• SATB
  • SATB
  • 1 hr 10 min
  • Octavio Paz
  • Spanish

Programme Note

Piedra de sol is a poem like no other. I vividly remember the profound emotional impact of reading this epic masterpiece for the first time. The hugeness of the poet’s vision, the cosmic immensity of the imagery, its febrile surrealistic intensity, its random journeying through space, time and colour from reality to fantasy and back again, its moments of heartfelt intimacy that never fail to surprise, its joyful disregard of conventional narrative structure – all combined to leave me feeling astonished and deeply moved when, 584 lines after lift-off, the opening stanza repeated itself and I realised that the whole poem is one enormous, never-ending circle. 
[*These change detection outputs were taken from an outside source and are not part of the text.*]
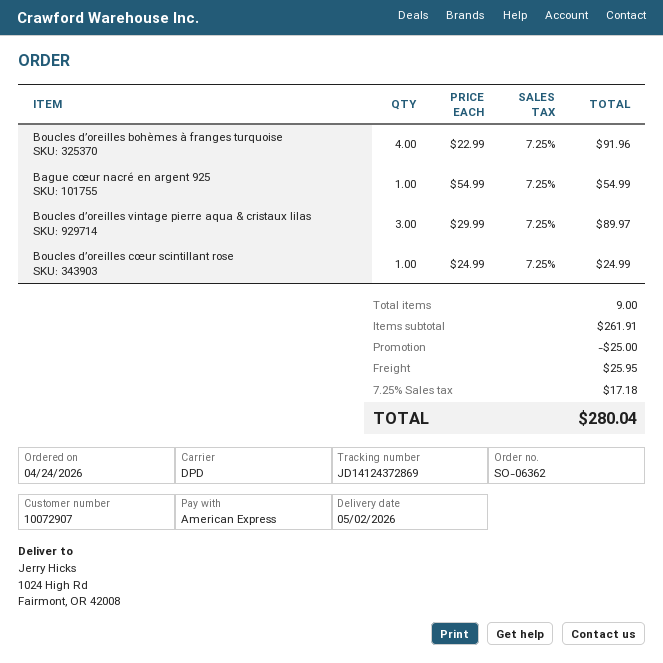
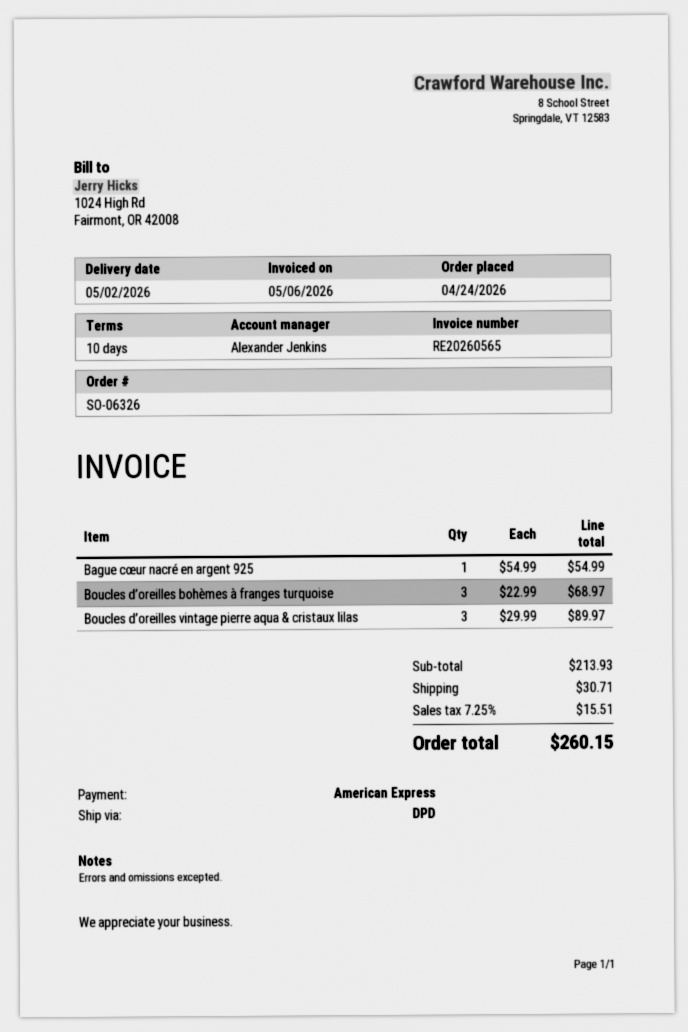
order number: SO-06362 -> SO-06326
Boucles d’oreilles bohèmes à franges turquoise: 4 x 22.99 = 91.96 -> 3 x 22.99 = 68.97
Boucles d’oreilles cœur scintillant rose: 1 x 24.99 = 24.99 -> none
subtotal: 261.91 -> 213.93
discount: 25.00 -> none
shipping: 25.95 -> 30.71
tax: 7.25% = 17.18 -> 7.25% = 15.51
total: 280.04 -> 260.15

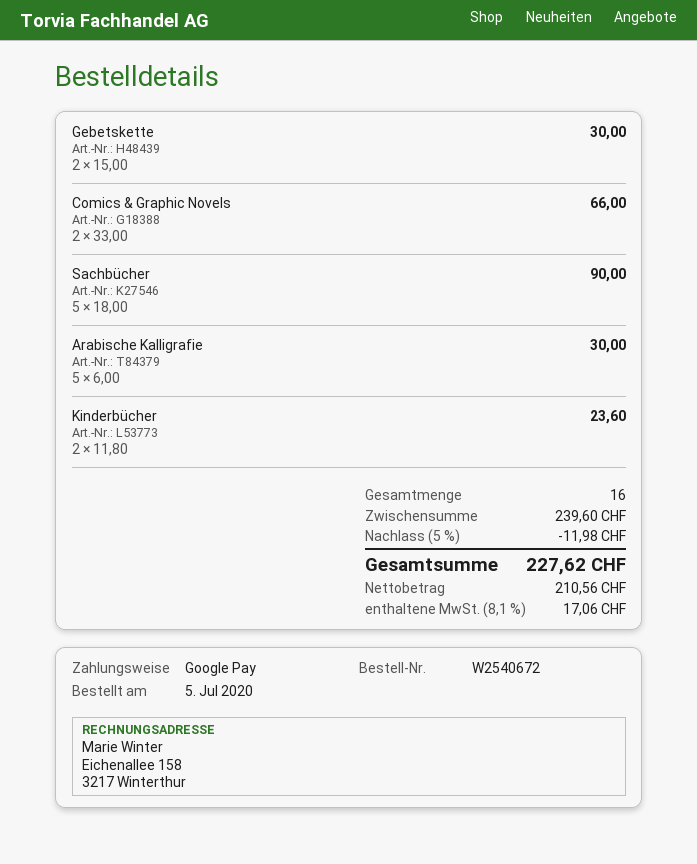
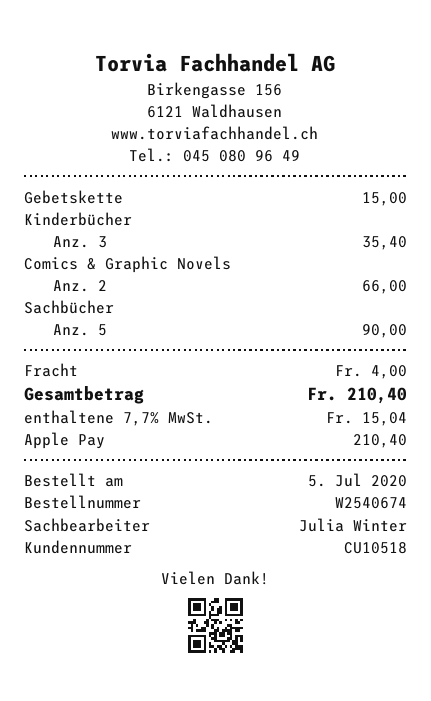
order number: W2540672 -> W2540674
payment method: Google Pay -> Apple Pay
Gebetskette: 2 for 30.00 -> 1 for 15.00
Arabische Kalligrafie: 5 for 30.00 -> none
Kinderbücher: 2 for 23.60 -> 3 for 35.40
discount: 5% = 11.98 -> none
shipping: none -> 4.00
tax: 8.1% = 17.06 -> 7.7% = 15.04
total: 227.62 -> 210.40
Even when simply spoken, the words flow and seem almost to sing. There is a lucid, coiling lyricism to the text which invites music in. Although every single line of the poem has a relentless eleven-syllable structure, the stress patterns within the lines change constantly so that the poem has a shifting, restless, questing energy that moves it constantly forward. It was its sense of endless fluidity and ceaseless momentum that inspired me to turn Piedra de sol into a long-form choral piece. 
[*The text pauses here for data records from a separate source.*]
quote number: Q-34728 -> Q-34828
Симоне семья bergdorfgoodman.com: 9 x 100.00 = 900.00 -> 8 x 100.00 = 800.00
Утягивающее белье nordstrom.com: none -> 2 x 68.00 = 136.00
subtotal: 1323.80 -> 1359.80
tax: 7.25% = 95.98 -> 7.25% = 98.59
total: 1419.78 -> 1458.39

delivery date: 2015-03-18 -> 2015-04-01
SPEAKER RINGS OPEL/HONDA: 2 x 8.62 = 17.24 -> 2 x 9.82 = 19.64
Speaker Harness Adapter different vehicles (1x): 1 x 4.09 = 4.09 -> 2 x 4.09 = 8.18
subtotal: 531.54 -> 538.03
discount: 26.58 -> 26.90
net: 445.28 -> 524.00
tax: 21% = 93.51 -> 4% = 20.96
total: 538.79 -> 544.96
I’d previously used an extract of the poem for the climax of my ballet score Like Water for Chocolate, based on Laura Esquivel’s novel Como agua para chocolate, that opened at the Royal Opera House in London in June 2022. This song – scored for mezzo soprano, guitar, and orchestra – was my first attempt at setting a substantial piece of Spanish text to music and was a revelation. The experience confirmed me in my resolve to create a larger choral piece around the text, so I was thrilled when Conspirare came to me with this opportunity. I selected the sections that I felt would work best for massed voices (about two-thirds of the poem’s total) and constructed a seventy-minute-long musical structure that mirrored the poem’s narrative journey from ecstatic vision through profound despair to eventual enlightenment.  To do justice to the poem’s unparalleled scale, I wanted to explore as wide a range of vocal textures as I could conceive. There are extended passages of complex rhythmic interplay, exposed solo passages for a single voice, and episodes where slabs of sound colour reflect the poem’s terrifying images. Underpinning much of the music is the role of the marimba which anchors the harmonies and rhythm and contributes to the otherworldly exoticism of the musical palette.

Piedra de sol invites listeners and performers alike on a journey of infinite dimensions – a voyage whose course bends, advances, recedes, comes full circle and arrives forever.